Emergency fund has lot of significance in financial planning

Priyansh was earning a healthy pay check, owned a luxurious home in an uptown community, a brand new car parked at his door, branded clothes, eating out in good restaurants - life could not have been better.  As luck would have it, the economy took a downturn and he was laid off from work. He also had to face huge losses in the stock market. To add to his misery Priyansh's father had to be hospitalized and the expenses for his medical treatments were exorbitant- his happy family picture vanished in no time! Not only did he go through an emotional upheaval but also was in deep financial crisis. The EMIs on the home loan and car loan started becoming a burden and soon he started defaulting payments. The heap of unpaid medical bills also kept increasing with time.

Why did a well educated man, earning so well, face such a situation? Couple of reasons - a lavish lifestyle with little emphasis on savings, lack of insurance, incorrect investments and most important reason was that Priyansh had not kept aside an emergency fund.

As the name suggests, an emergency fund is money that can be used in cases of financial emergencies. Unexpected expenses can take a toll on your financial health - it could be a single large expense like a sudden illness or loss of job or it could be consistent little things that add up over time such as a broken pipeline expenses, car repair expenses etc. An emergency fund can be used to meet the unexpected expenses without digging into long term savings.

How much should you invest in an emergency fund?
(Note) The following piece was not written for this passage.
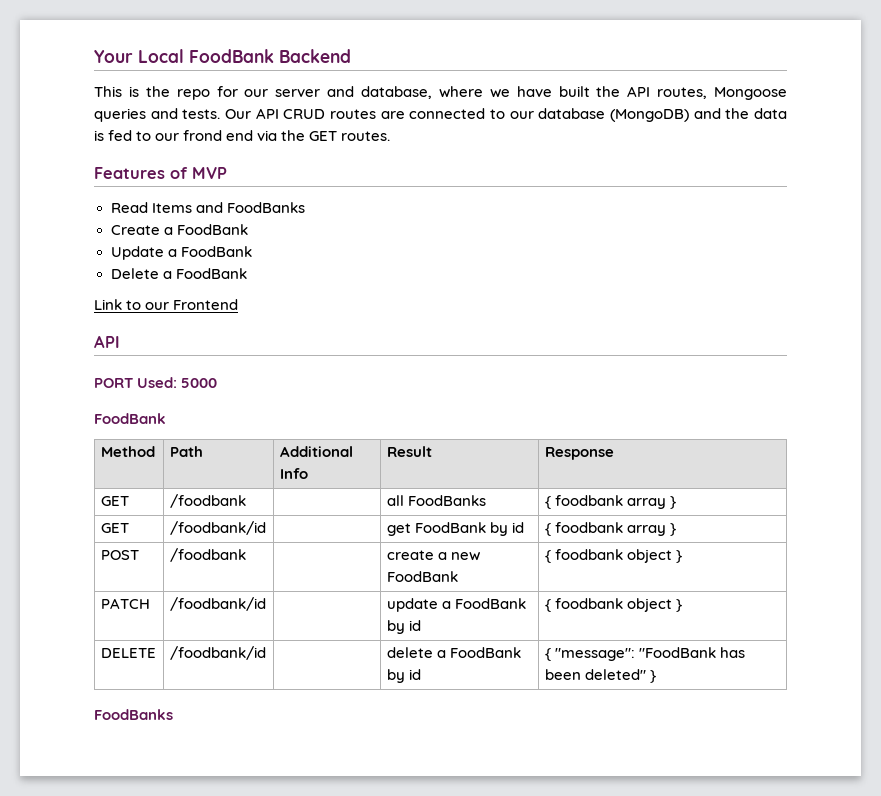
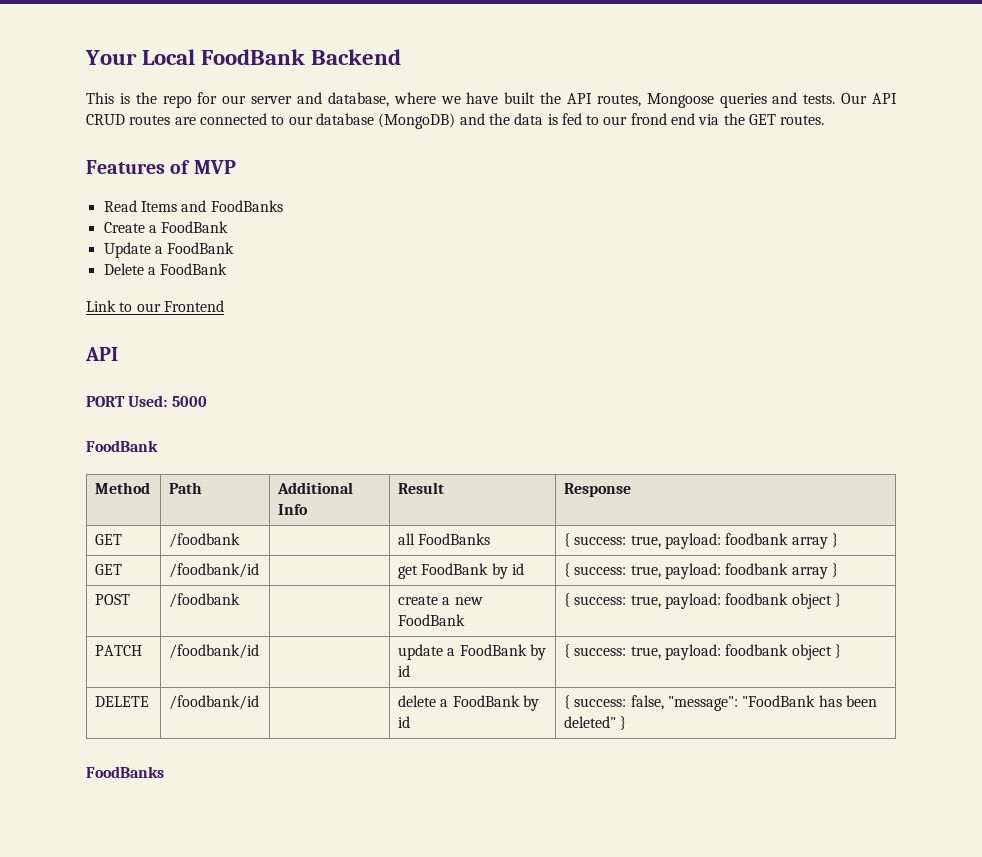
(551, 502) none -> [574,533,722,549] success: true, payload:
(551, 529) none -> [574,563,722,579] success: true, payload:
(551, 556) none -> [574,593,722,609] success: true, payload:
(551, 605) none -> [574,644,722,660] success: true, payload:
(551, 654) none -> [574,695,664,710] success: false,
The quantum of your emergency fund depends upon your lifestyle, ability to save, your stage in life and your financial obligations. For a bachelor in his early 20s, just joining the employment scene, with no family responsibilities and no debt obligations, the purpose of an emergency fund would be pretty simple like taking care of living expenses if he is out of job for a while. Hence the emergency fund could be about 6 pay checks in value or rather living expenses for a period of 6 months including obligations like LIC payment, insurance payment etc.  On the other hand, if a person has a home loan and has a family to support, his emergency fund should take care of his living expenses, financial obligations like LIC payments, plus the EMIs on the home loan for a period of 6 months at least.

It is also a good idea to have a component for medical expenses in your emergency fund in the event of an accident or sudden hospitalization, in case your company does not provide health insurance and you have not purchased one for yourself or your family members.

You need not transfer a lump sum into the emergency fund account. Small but consistent deposits will not put pressure on your current spending and also build a reasonable fund over a period of time. If you think you do not have extra funds, find ways of cutting expenses and divert these funds into an emergency fund. For example, use your bonus to invest in an emergency fund, skip going to a restaurant or a movie night at the theatre. These small sacrifices will help you build a good emergency fund over time.

Wedding expenses, retirement savings, children education expenses are not a part of an emergency fund obligation. Your long term savings should take care of these planned, known expenses.

Where should you keep it?

You should be able to instantly withdraw money from your emergency fund hence it should have liquidity. At the same time, keeping the money idle is not practical - even your emergency fund money should grow! However, invest in a completely safe avenue - even if it earns lower returns. Remember the primary objective of the fund is to protect you on a rainy day.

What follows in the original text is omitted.